Конни нервно побарабанила ногтями по столику с инкрустацией, который она отыскала… ну, неважно где: то ли на Портобелло-роуд в Лондоне, то ли на рю Жакоб в Париже.
— Все-таки я считаю…
Зазвонил интерком.
— Конни, — послышался нетерпеливый голос ее мужа, — когда эти ребята явятся, отправь их на крышу. Немедленно.
— Есть, сэр, масса Супруг. — Она вернулась к телефонному разговору: — Я думаю, он их использует.

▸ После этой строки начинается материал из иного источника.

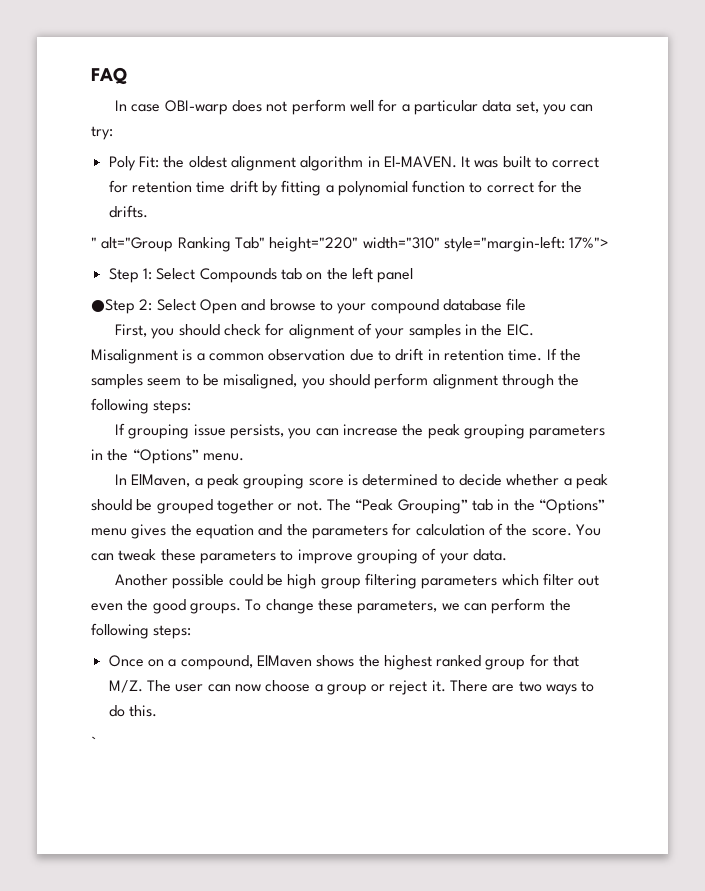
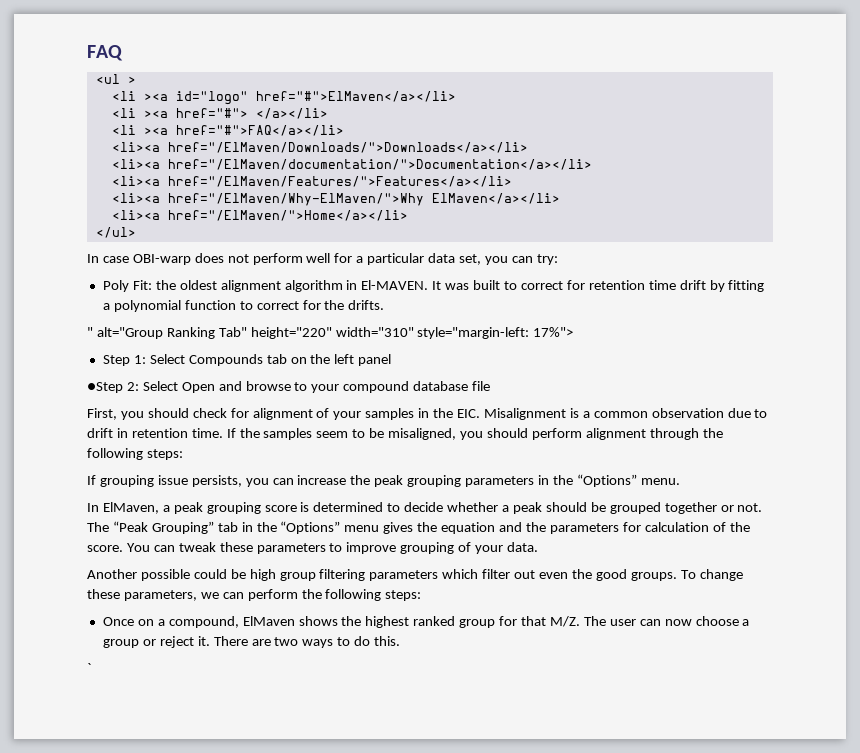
(127, 76) none -> [95,74,136,84] [111,91,456,105] [111,108,328,119] [111,125,344,136] [111,142,528,153] [111,159,592,170] [111,176,512,187] [111,193,560,206] [111,210,408,221] [95,227,136,238] // <ul > // <li ><a id="logo" href="#">ElMaven</a></li> // <li ><a href="#"> </a></li> // <li ><a href="#">FAQ</a></li> // <li><a href="/ElMaven/Downloads/">Downloads</a></li> // <li><a href="/ElMaven/documentation/">Documentation</a></li> // <li><a href="/ElMaven/Features/">Features</a></li> // <li><a href="/ElMaven/Why-ElMaven/">Why ElMaven</a></li> // <li><a href="/ElMaven/">Home</a></li> // </ul>

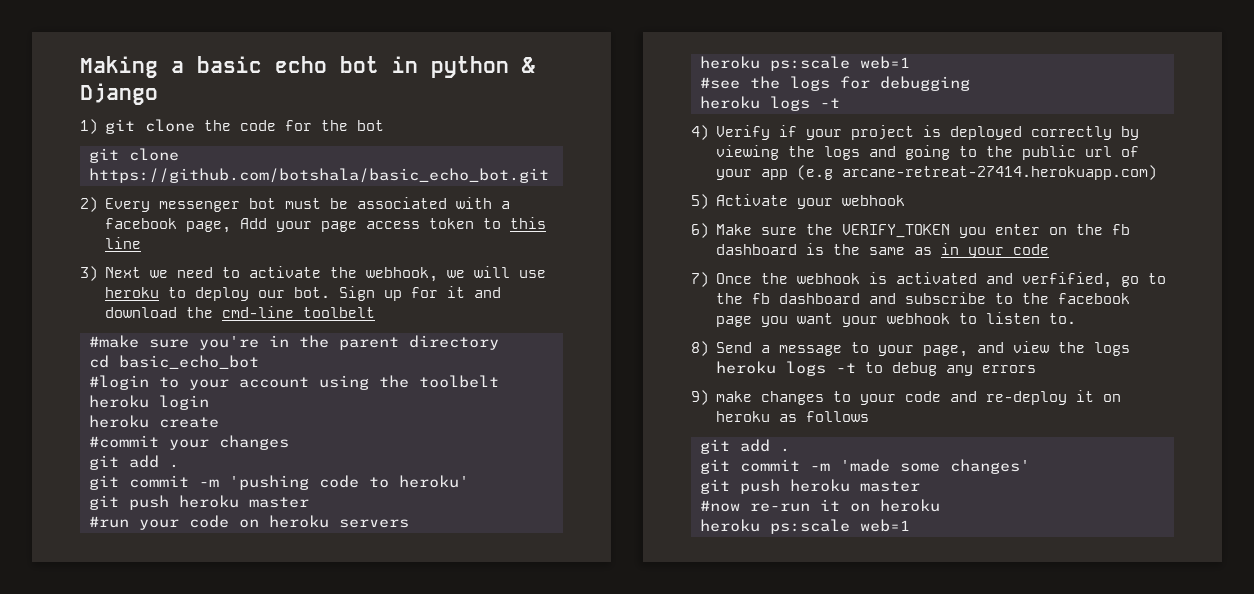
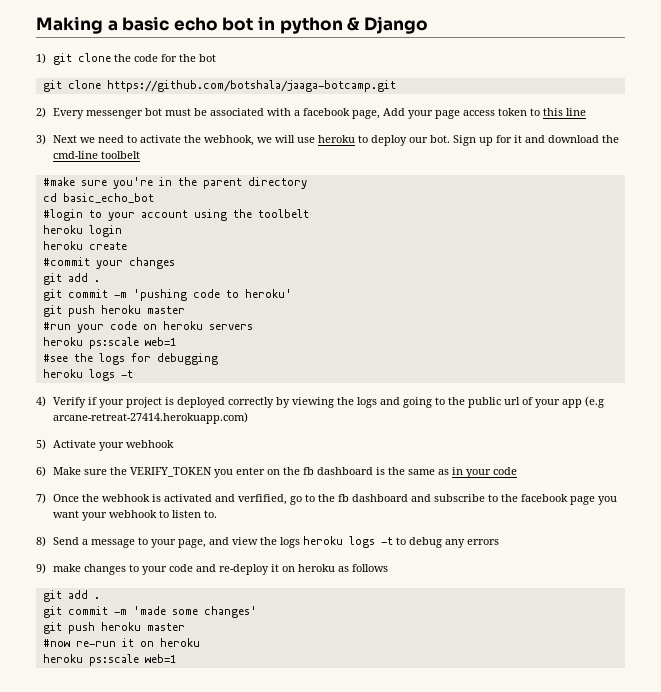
[88,168,549,183] https://github.com/botshala/basic_echo_bot.git -> [106,80,396,92] https://github.com/botshala/jaaga-botcamp.git

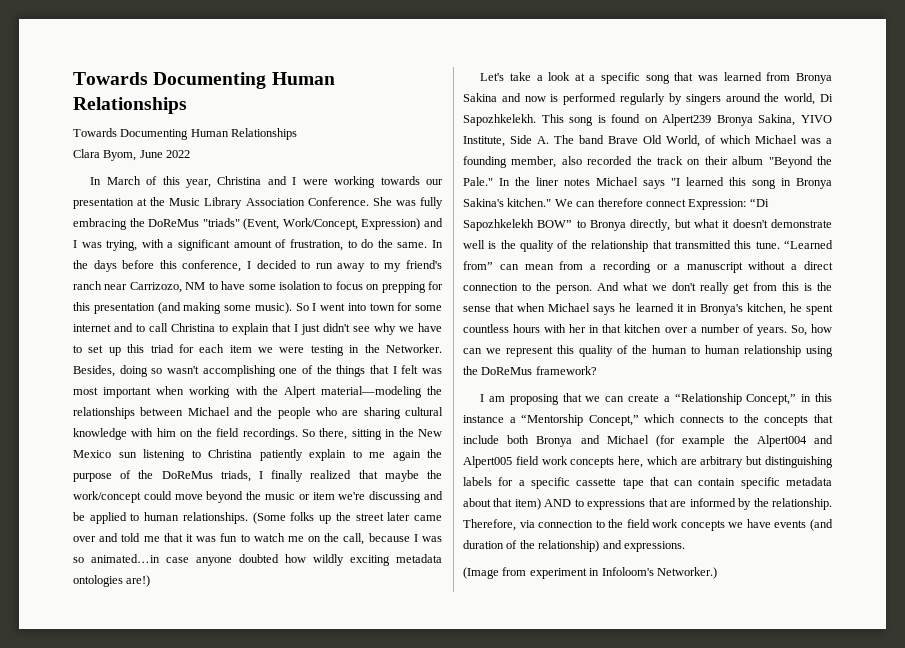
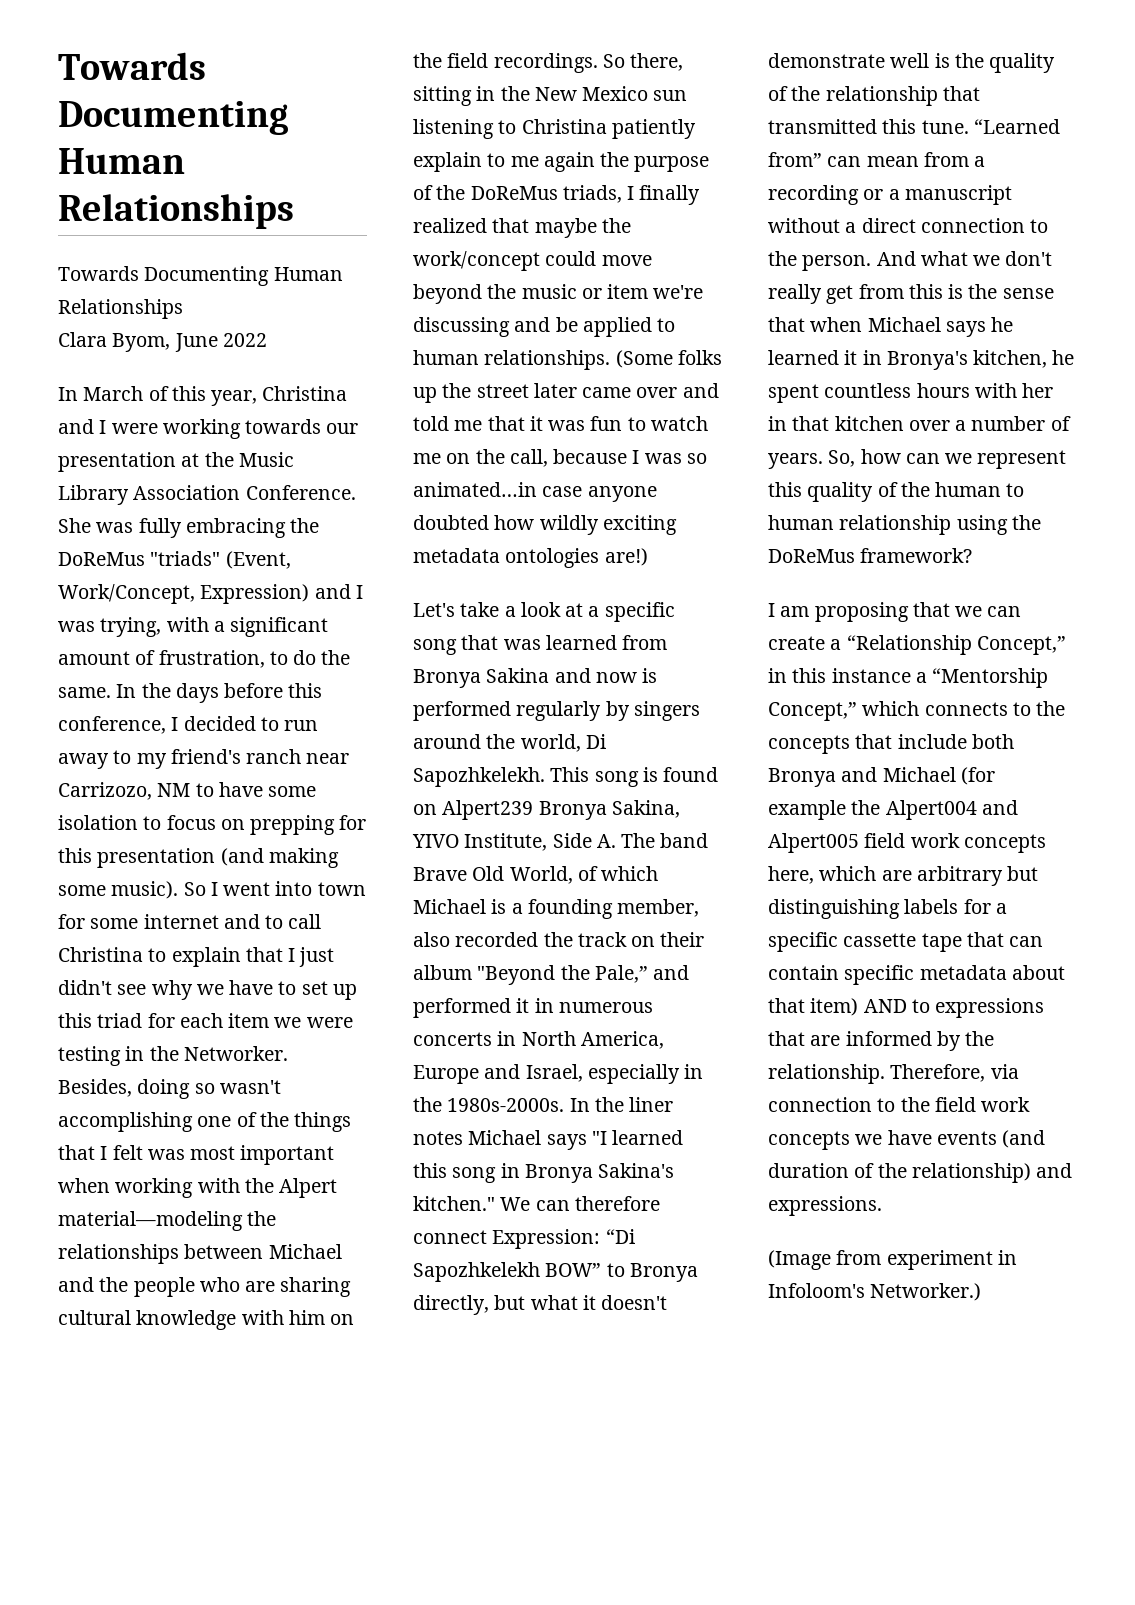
[801,138,821,144] was -> [491,899,507,914] is
[463,177,493,186] Pale." -> [594,965,690,983] [413,998,653,1018] [413,1031,664,1049] [413,1064,704,1084] [413,1097,565,1112] Pale,” and performed it in numerous concerts in North America, Europe and Israel, especially in the 1980s-2000s.

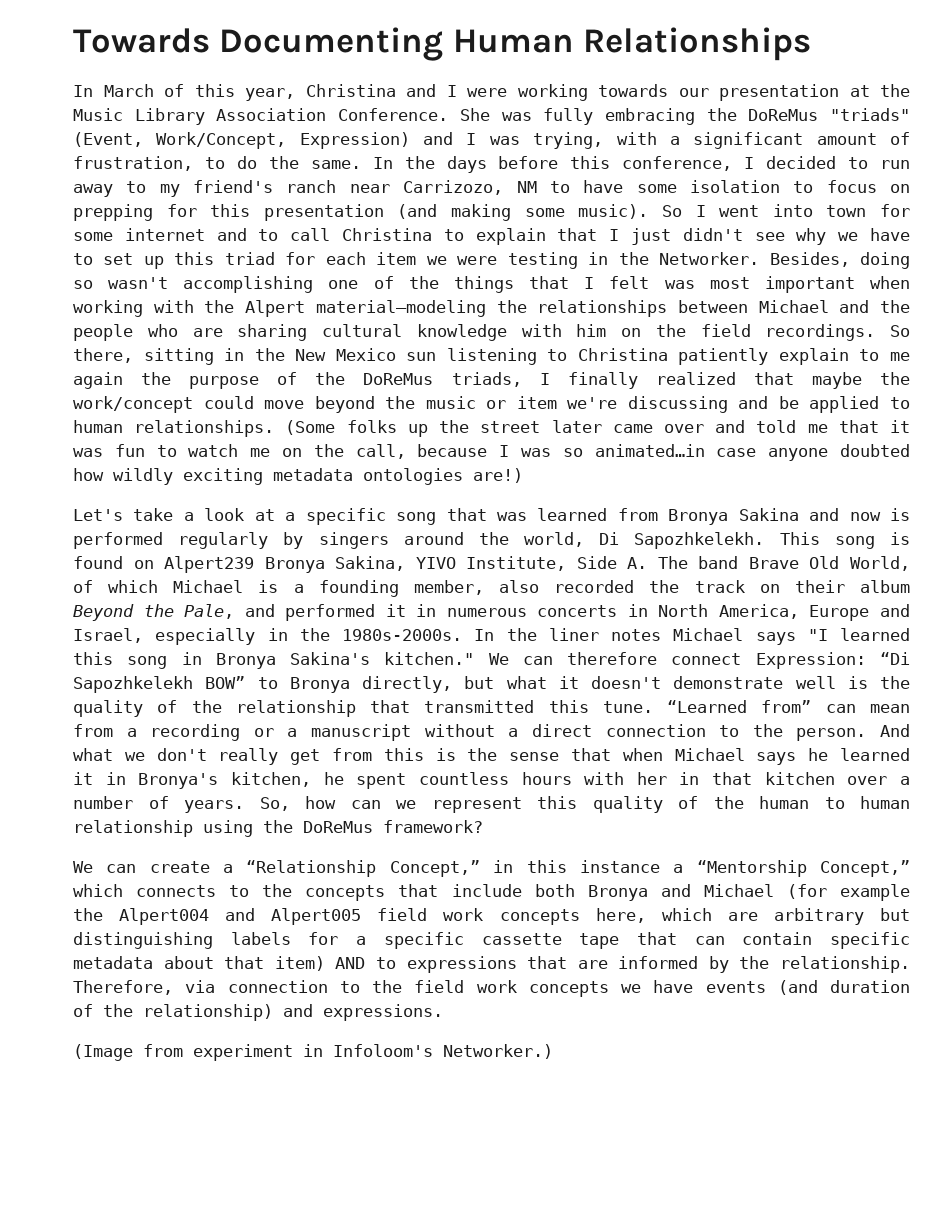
[58,52,206,80] [58,101,288,135] [58,148,185,174] [58,194,294,229] [58,266,343,286] [58,299,183,319] [58,332,267,352] Towards Documenting Human Relationships // Towards Documenting Human Relationships // Clara Byom, June 2022 -> [73,27,811,61] Towards Documenting Human Relationships
[477,965,648,985] "Beyond the Pale,” -> [73,604,235,621] Beyond the Pale,
[768,602,983,622] I am proposing that we -> [73,861,93,873] We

— Конни, раньше я тоже так думала.
— А потом?
— Я его увидела.
— Как? — У нее перехватило дыхание.
— Я с ним говорила.
Она ощутила зависть.
— Говорила?
— Он очень славный. Такой понимающий. И пожалуй, даже скромный.
— А он… ну, у него постоянные женщины?
— Звучит как-то отчаянно, Конни.
— Так и есть.
— А что случилось с тем парнем, который у тебя был?
— Он начал догадываться насчет Билла… насчет того, как много у него денег.
— А что… ну, ты понимаешь… как у тебя дела с Биллом?
— Я его правда люблю. Но видишь ли… я тебе никогда не говорила, что каждое утро он писает в ванну?
— Господи боже ты мой.
— Пока он чем-то интересуется, например очередной сделкой или почему какая-нибудь компания не так ведет себя на рынке, он еще сносный. Как, например, сейчас. А вообще я стараюсь его подбодрить, понимаешь, заставить его что-нибудь сделать! Иначе я…
— Иначе тебе придется купить себе инвалидное кресло!
— Никому больше не говори про этого парня! Я серьезно! А то скоро про него напишет журнал «Нью-Йорк», все обо всем узнают, и тогда пиши пропало.